**Exercise brief**
Although the entries contain pictures, repeat only their words, exactly as written.

>>>

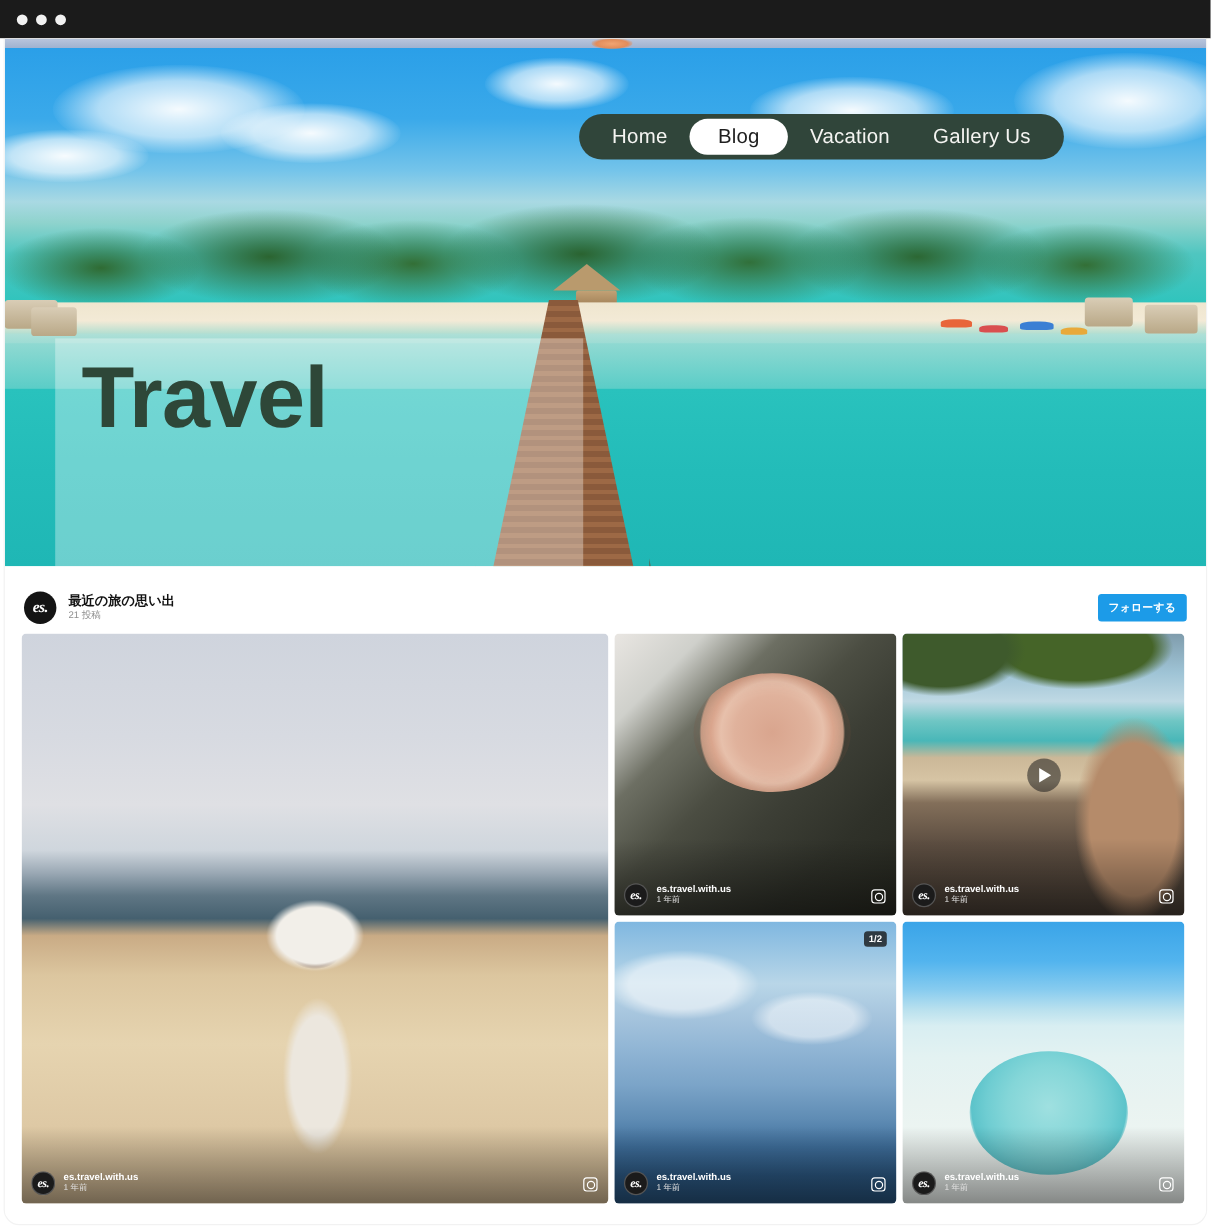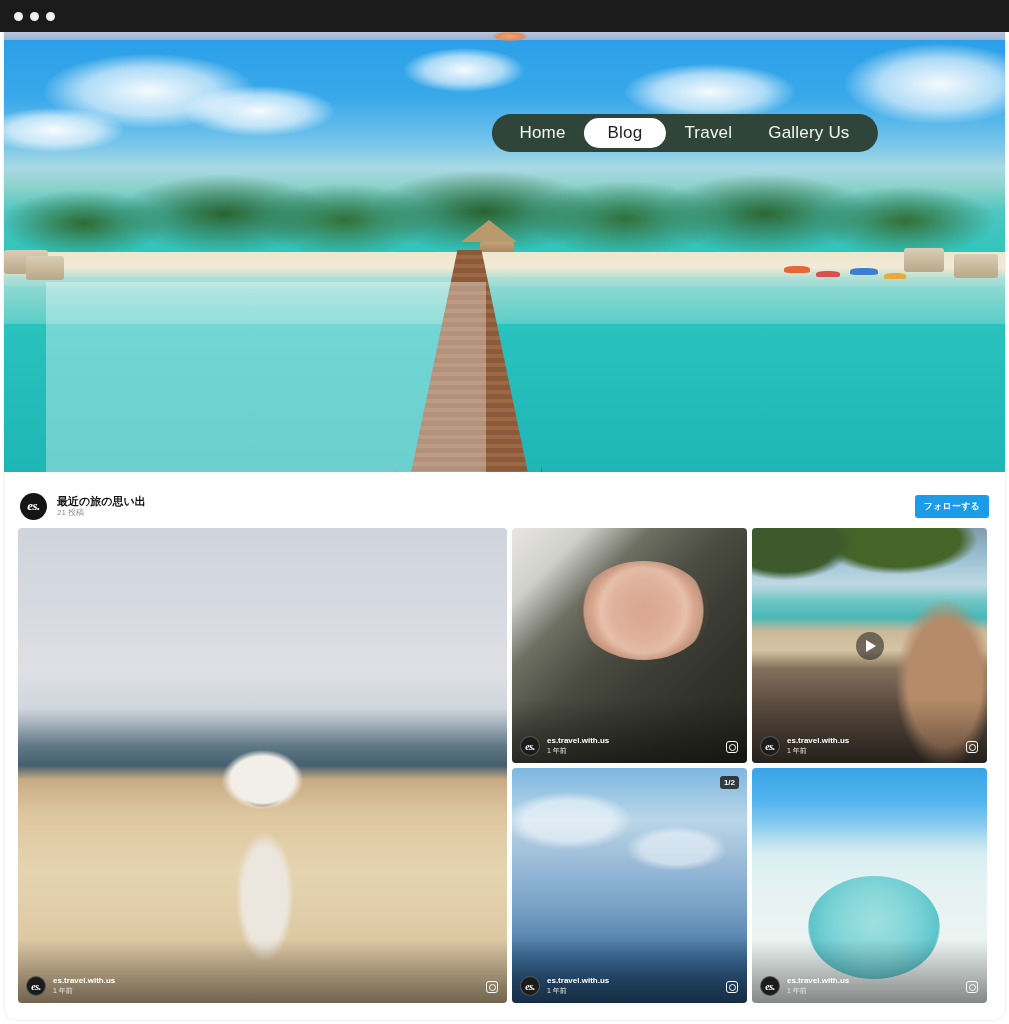--- a/index.html
+++ b/index.html
@@ -168,7 +168,6 @@
     border-radius: 999px;
     padding: 6px 10px;
     height: 38px;
-    margin-top: 19px;
   }
   .nav-item {
     padding: 5px 18px;

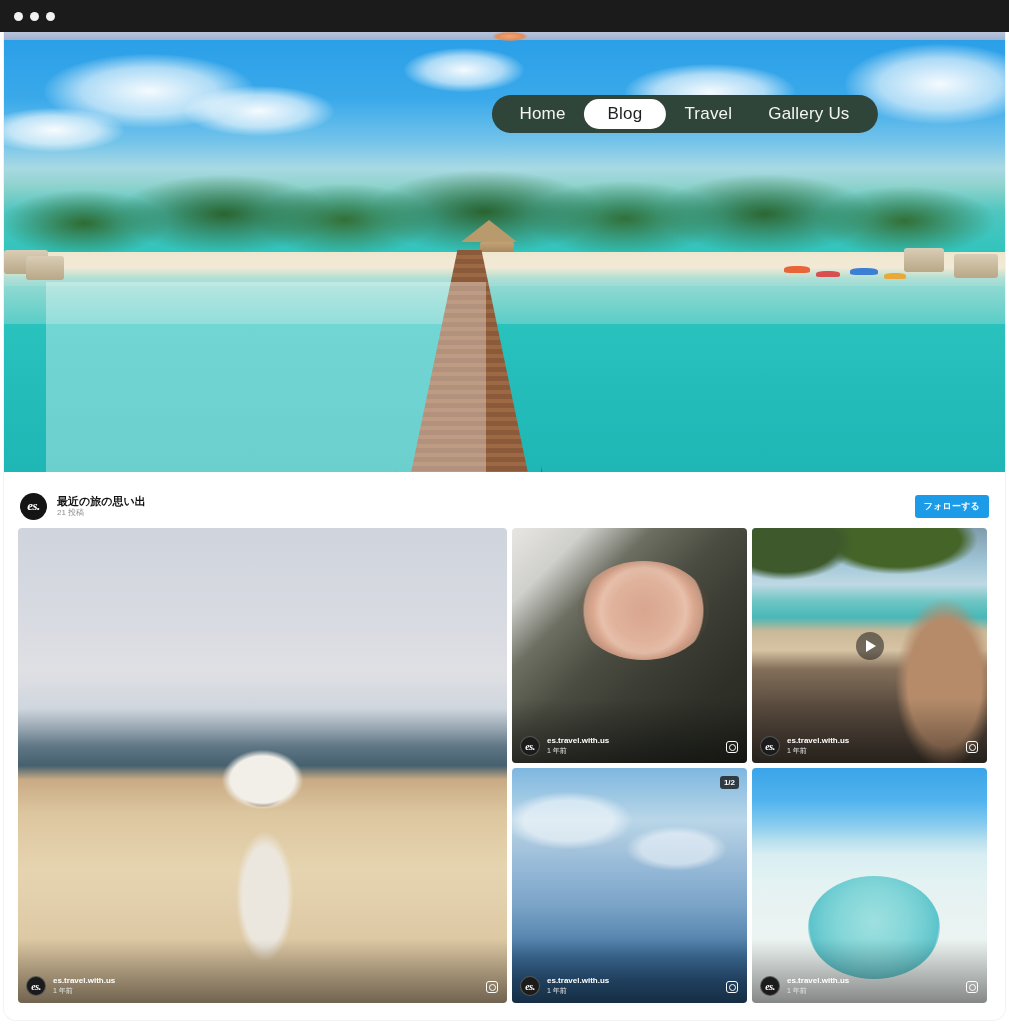--- a/index.html
+++ b/index.html
@@ -461,7 +461,7 @@
         <nav class="nav">
           <span class="nav-item">Home</span>
           <span class="nav-item active">Blog</span>
-          <span class="nav-item">Travel</span>
+          <span class="nav-item">Vacation</span>
           <span class="nav-item">Gallery Us</span>
         </nav>
 

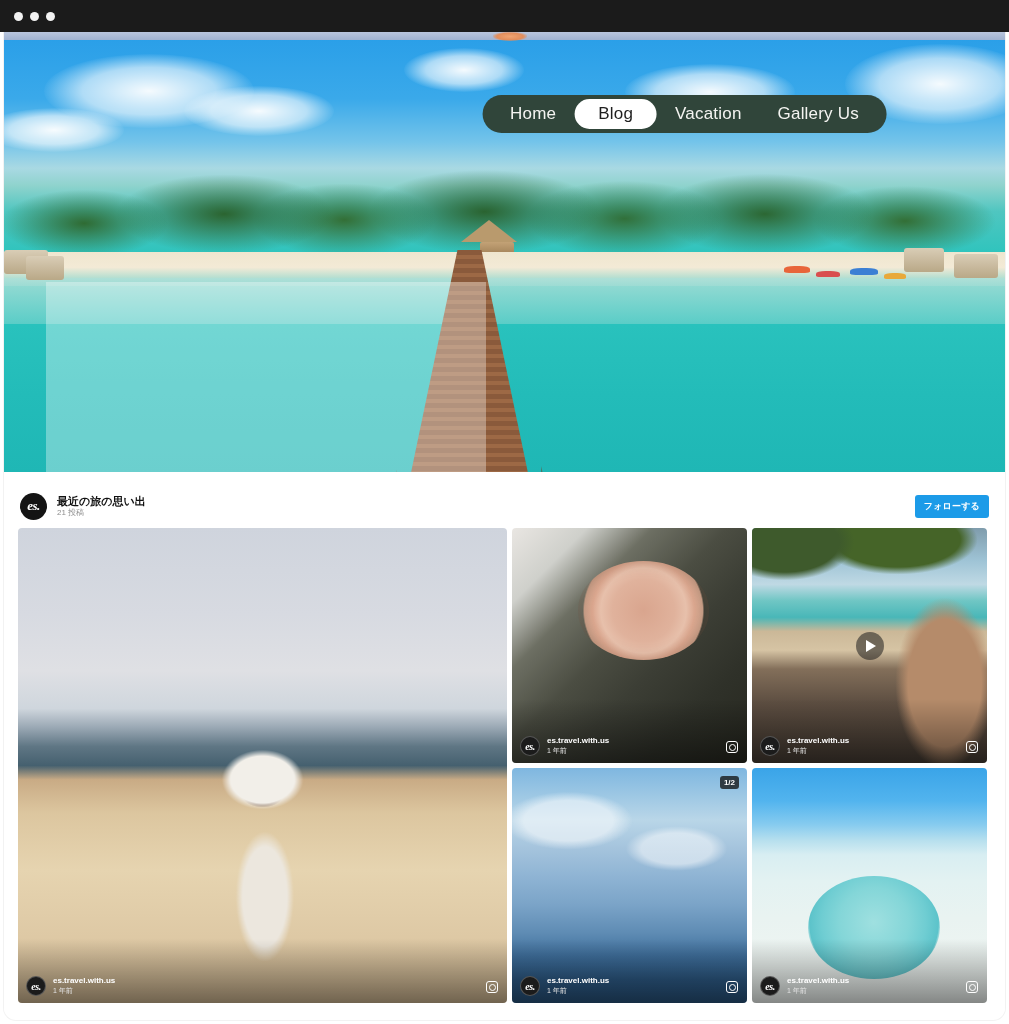--- a/index.html
+++ b/index.html
@@ -467,6 +467,7 @@
 
         <div class="hero-title-box"></div>
         <h1 class="hero-title">
+          <span>Travel</span>
         </h1>
       </section>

<<<

**Result below**
--- a/index.html
+++ b/index.html
@@ -168,7 +168,6 @@
     border-radius: 999px;
     padding: 6px 10px;
     height: 38px;
-    margin-top: 19px;
   }
   .nav-item {
     padding: 5px 18px;

--- a/index.html
+++ b/index.html
@@ -461,7 +461,7 @@
         <nav class="nav">
           <span class="nav-item">Home</span>
           <span class="nav-item active">Blog</span>
-          <span class="nav-item">Travel</span>
+          <span class="nav-item">Vacation</span>
           <span class="nav-item">Gallery Us</span>
         </nav>
 

--- a/index.html
+++ b/index.html
@@ -467,6 +467,7 @@
 
         <div class="hero-title-box"></div>
         <h1 class="hero-title">
+          <span>Travel</span>
         </h1>
       </section>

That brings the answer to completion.